We had 3 walks picked out at the Franklin-Gordon Wild Rivers National Park. We did a short version of the Franklin River walk just to see the river, skipped a longer walk, and did another walk that was worthwhile for Nelson Falls and the chance to see leeches in the water (but alas, we didn't see any). While we were on the waterfall walk, we started noticing some kind of white stuff falling on us. At first we thought it was something falling from the trees, but eventually we realized it was ash from a fire somewhere.

As the sun started to set, we drove on toward the coastal town of Strahan, our destination for the next couple of nights. It got genuinely creepy for a while as we drove toward some mountains shrouded in smoke silhouetted by the sunset against a weird orange sky. Eventually we figured out that there was a forest fire somewhere, and that was the source of the smoke and the ash and the weird sky. For a little while, we were starting to get worried about what we were driving into. Things got even weirder as we got close to Queenstown, which is a mining town. The mining had kind of decimated the area - the terrain was bizarre, there were not many trees, there were strange yellow rocks and soil all around, and the area generally looked destroyed. Queenstown itself appeared to be completely deadly, with acid in the water, acid in the soil, asbestos and smoke in the air, and possible convicts wandering the streets. We were glad to just be passing through.

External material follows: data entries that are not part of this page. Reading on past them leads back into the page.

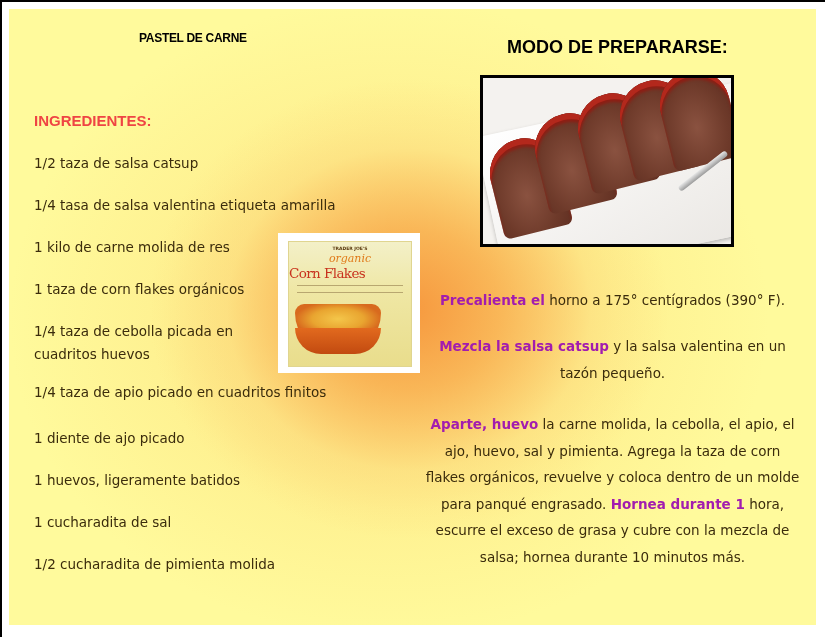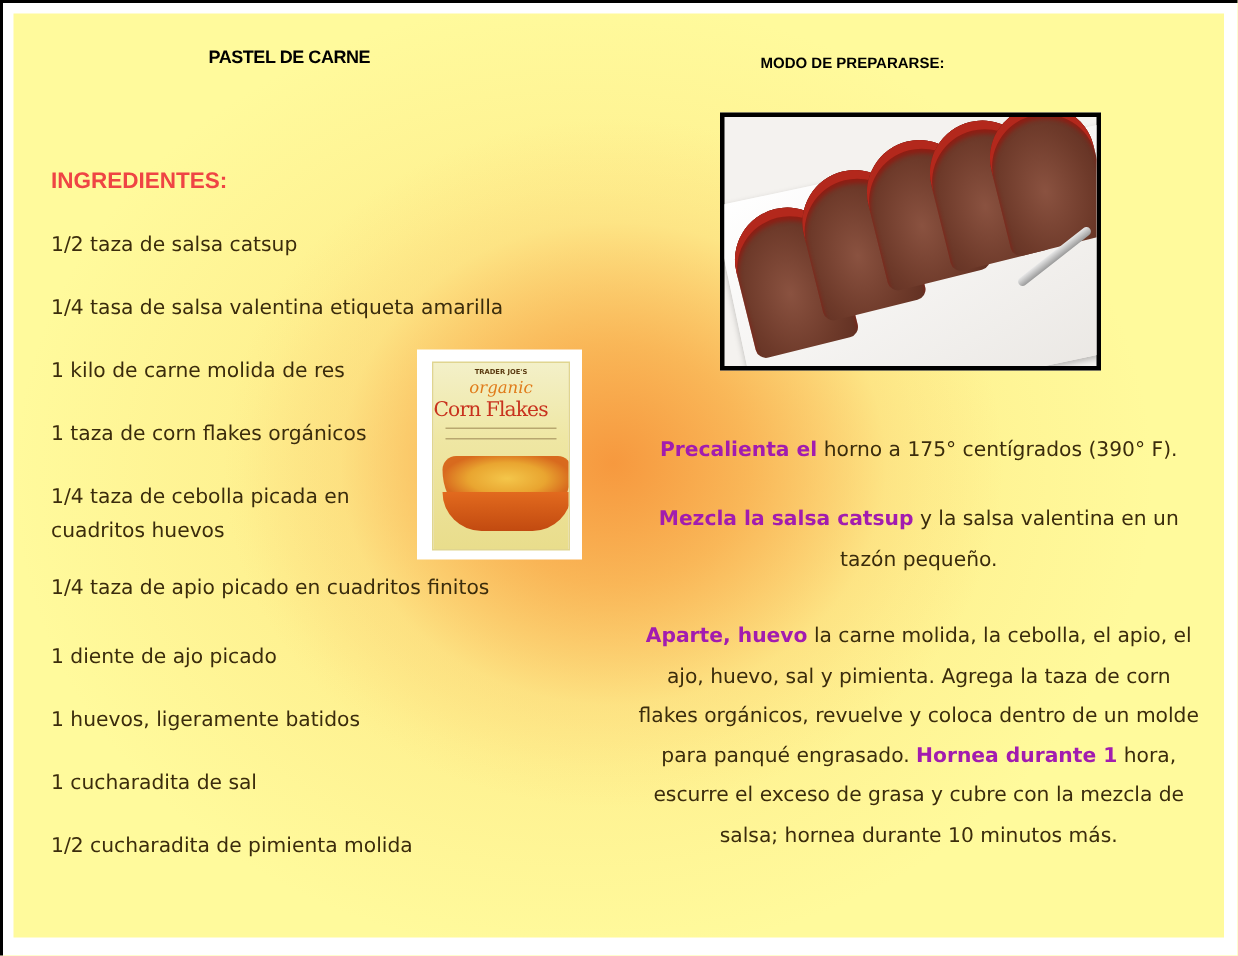--- a/index.html
+++ b/index.html
@@ -17,33 +17,33 @@
       radial-gradient(ellipse 380px 320px at 380px 310px, rgba(250,185,90,0.7) 0%, rgba(253,225,125,0.35) 60%, rgba(255,250,155,0) 100%),
       #fffa9c;
   }
   .title {
     position: absolute; left: 127px; top: 31px;
     font-family: "Liberation Sans", sans-serif; font-weight: bold; font-size: 12px;
     color: #000; letter-spacing: -0.3px; margin-left: 12px;
   }
   .subtitle {
     position: absolute; left: 507px; top: 37px;
-    font-family: "Liberation Sans", sans-serif; font-weight: bold; font-size: 10px; color: #000;
+    font-family: "Liberation Sans", sans-serif; font-weight: bold; font-size: 18px; color: #000;
   }
   .ingredients-heading {
     position: absolute; left: 34px; top: 112px;
     font-family: "Liberation Sans", sans-serif; font-weight: bold; font-size: 15px; color: #ef4444;
   }
   .ingredients {
     position: absolute; left: 34px; top: 154px; margin: 0; padding: 0; list-style: none;
     font-family: "DejaVu Sans", sans-serif; font-size: 13.5px; color: #3b2c0c; line-height: 19px;
   }
   .ingredients li { position: absolute; left: 0; white-space: nowrap; }
   .cereal-box {
-    position: absolute; left: 278px; top: 233px; width: 110px; height: 140px;
+    position: absolute; left: 278px; top: 233px; width: 142px; height: 140px;
     background: #ffffff; box-sizing: border-box; padding: 8px 10px;
   }
   .cereal-inner {
     width: 100%; height: 100%; position: relative; overflow: hidden;
     background: linear-gradient(180deg, #f3f0c8 0%, #efe7a4 40%, #e9dd8c 100%);
     border: 1px solid #e0d590;
   }
   .cereal-brand { position: absolute; top: 4px; left: 0; right: 0; text-align: center; font-size: 4.5px; font-weight: bold; color: #5a3a10; }
   .cereal-organic { position: absolute; top: 10px; left: 0; right: 0; text-align: center; font-family: "DejaVu Serif", serif; font-size: 11px; color: #e07b1a; font-style: italic; }
   .cereal-name { position: absolute; top: 23px; left: 0; right: 0; text-align: left; font-family: "DejaVu Serif", serif; font-size: 13.5px; color: #c8321e; letter-spacing: -0.6px; }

As we drove on, things started looking a lot more natural and wild. After nearly being killed by a couple of cars flying around curves on the wrong side of the road, we finally made it to Strahan, where we were staying in a cute cabin in a row of little cabins. Check-in was smooth and we got into our lodging with no problem. (Continuing the "small world" theme, a couple that we saw earlier at the Franklin-Gordon trails was checking in right behind us.) Our cabin wasn't quite as quaint as we expected it to be (as I recall, it was actually a duplex), but it was comfortable. Strahan seemed to be a small town with a little tourist-focused area by the shore. That area was nice and convenient, tourist-oriented but not tacky, and we finally got a good, cheap meal at a little pizza and seafood place on the Esplanade, the main waterfront road through the tourist area.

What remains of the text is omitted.